Difficulty is medium but very doable. Prep takes about 20 minutes active. Bake time is 18– 22 minutes , plus a quick broil of 2 3 minutes .
Yields four servings. Serve with spaghetti, roasted veg, or a crisp arugula salad. It works perfectly as a Weeknight chicken parmesan dinner.
Main Benefits
Top health benefit is the protein content. This is great for Weight Watchers and Healthy Cooking fans. It’s a Low-calorie Italian chicken recipe at heart.
Perfect for busy families on weeknights. It’s healthier than deep fried versions. Think Healthy baked chicken parmesan without the greasy mess.
What makes this recipe special is the texture. Baking on a rack gives oven crisped crumbs. The broiler finish melts cheese perfectly without overcooking.
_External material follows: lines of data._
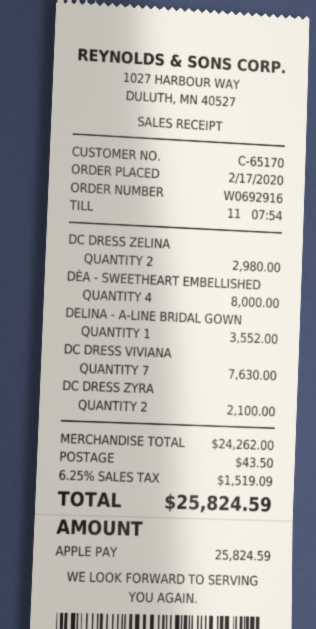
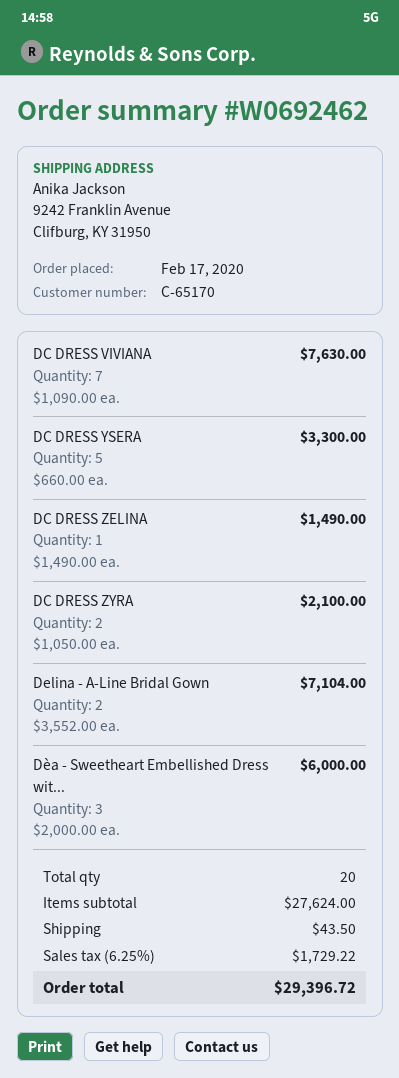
order number: W0692916 -> W0692462
DC DRESS ZELINA: 2 for 2980.00 -> 1 for 1490.00
DÈA - SWEETHEART EMBELLISHED: 4 for 8000.00 -> 3 for 6000.00
DELINA - A-LINE BRIDAL GOWN: 1 for 3552.00 -> 2 for 7104.00
DC DRESS YSERA: none -> 5 for 3300.00
subtotal: 24262.00 -> 27624.00
tax: 6.25% = 1519.09 -> 6.25% = 1729.22
total: 25824.59 -> 29396.72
If you crave Food Network vibes, try a celery twist. A nod to Celery Salt Roasted Chicken Food Network flavors works nicely. I sometimes add a faint celery salt hit for depth.
I learned the hard way about uneven chicken. Pounding cutlets solves dry edges. The goal is even thickness for juicy meat.
Fun fact: viral pins in 2012 boosted simple dinners. This recipe rode that wave. It’s a tasty example of Oven baked chicken cutlets panko parmesan done right.
Ready to see the ingredients next? I’ll list them in order used. Then we’ll jump into the easy step-by-step.
Ingredients & Equipment
Oh my gosh, this recipe was one of my weeknight saviors. It was even featured in the Top 20 Skinnytaste Pins on Pinterest in 2012.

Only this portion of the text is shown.